Blueberries and zucchini baked up into delicious little summertime bread loaves!
Original recipe yields 12 servings
- 3 eggs, lightly beaten
- 1 cup vegetable oil
- 3 teaspoons vanilla extract
- 2 ¼ cups white sugar
- 2 cups shredded zucchini
- 3 cups all-purpose flour
- 1 teaspoon salt
- 1 teaspoon baking powder
- ¼ teaspoon baking soda
- 1 tablespoon ground cinnamon
- 1 pint fresh blueberries
Preheat oven to 350 degrees F (175 degrees C). Lightly grease 4 mini-loaf pans.

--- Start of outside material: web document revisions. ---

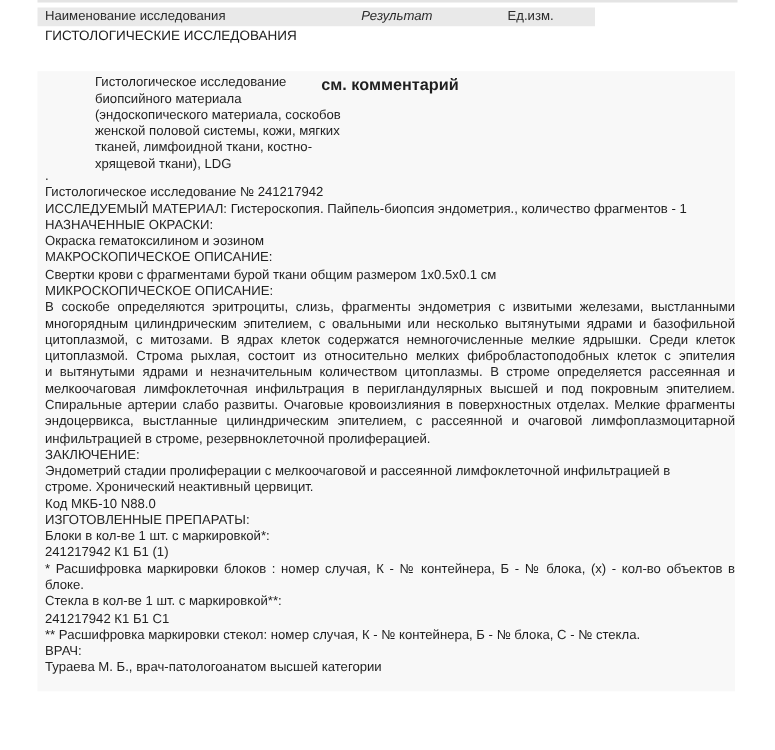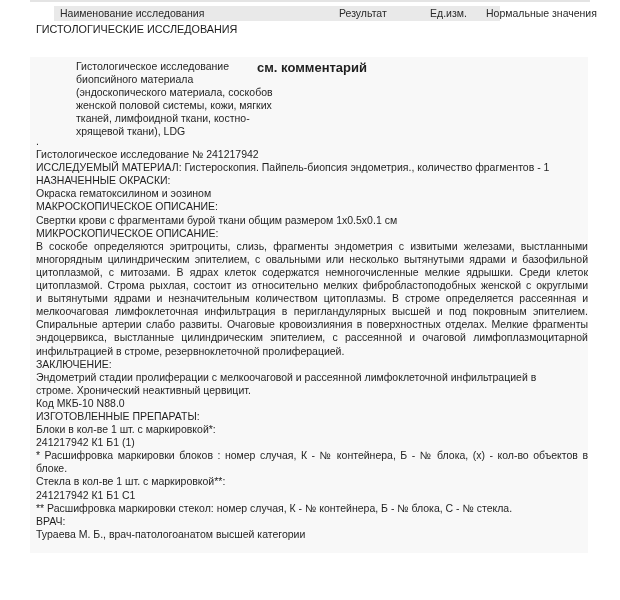"Наименование исследования" .table-header { margin-left: 24px -> none }
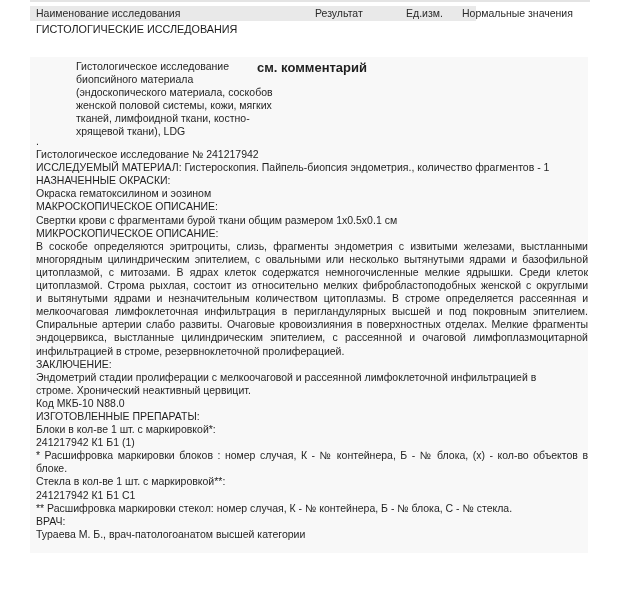"Результат" .h-result { font-style: none -> italic; left: 285px -> 259px }
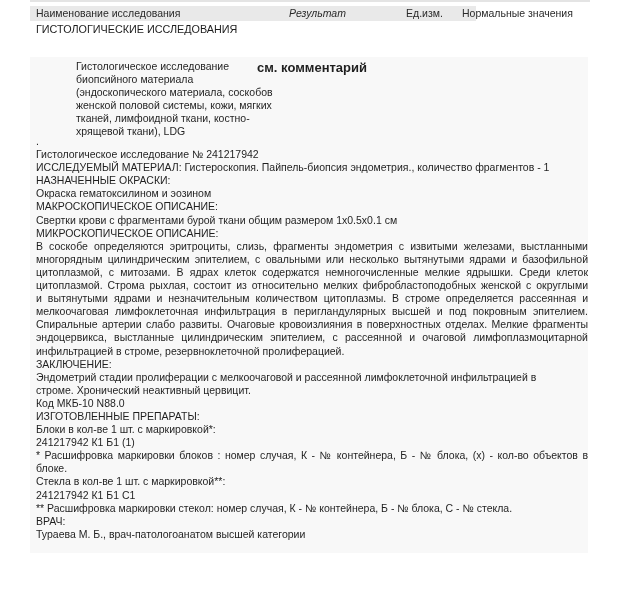"Нормальные значения" div.hcell { html: <div>Нормальные значения</div> -> none }
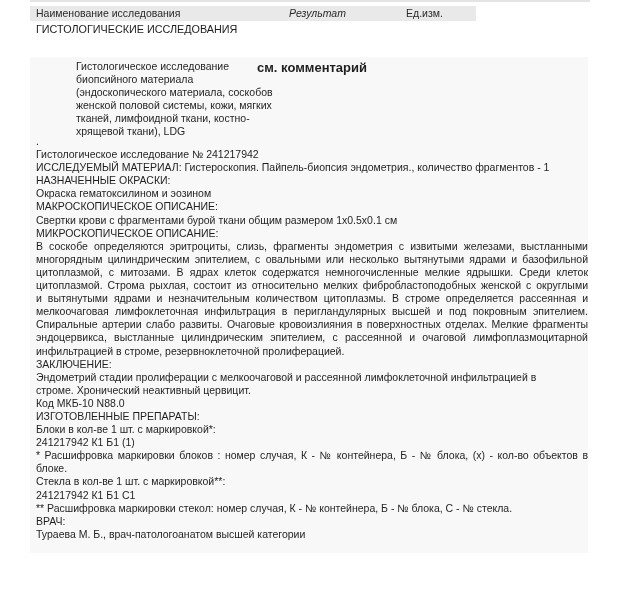"цитоплазмой. Строма рыхлая, состоит из" div.cl { text: женской с округлыми -> клеток с эпителия }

In a large bowl, beat together the eggs, oil, vanilla, and sugar. Fold in the zucchini. Beat in the flour, salt, baking powder, baking soda, and cinnamon. Gently fold in the blueberries. Transfer to the prepared mini-loaf pans.
Bake 50 minutes in the preheated oven, or until a knife inserted in the center of a loaf comes out clean. Cool 20 minutes in pans, then turn out onto wire racks to cool completely.
461 calories; protein 5.3g 11% DV; carbohydrates 66.8g 22% DV; fat 19.9g 31% DV; cholesterol 46.5mg 16% DV; sodium 281.3mg 11% DV.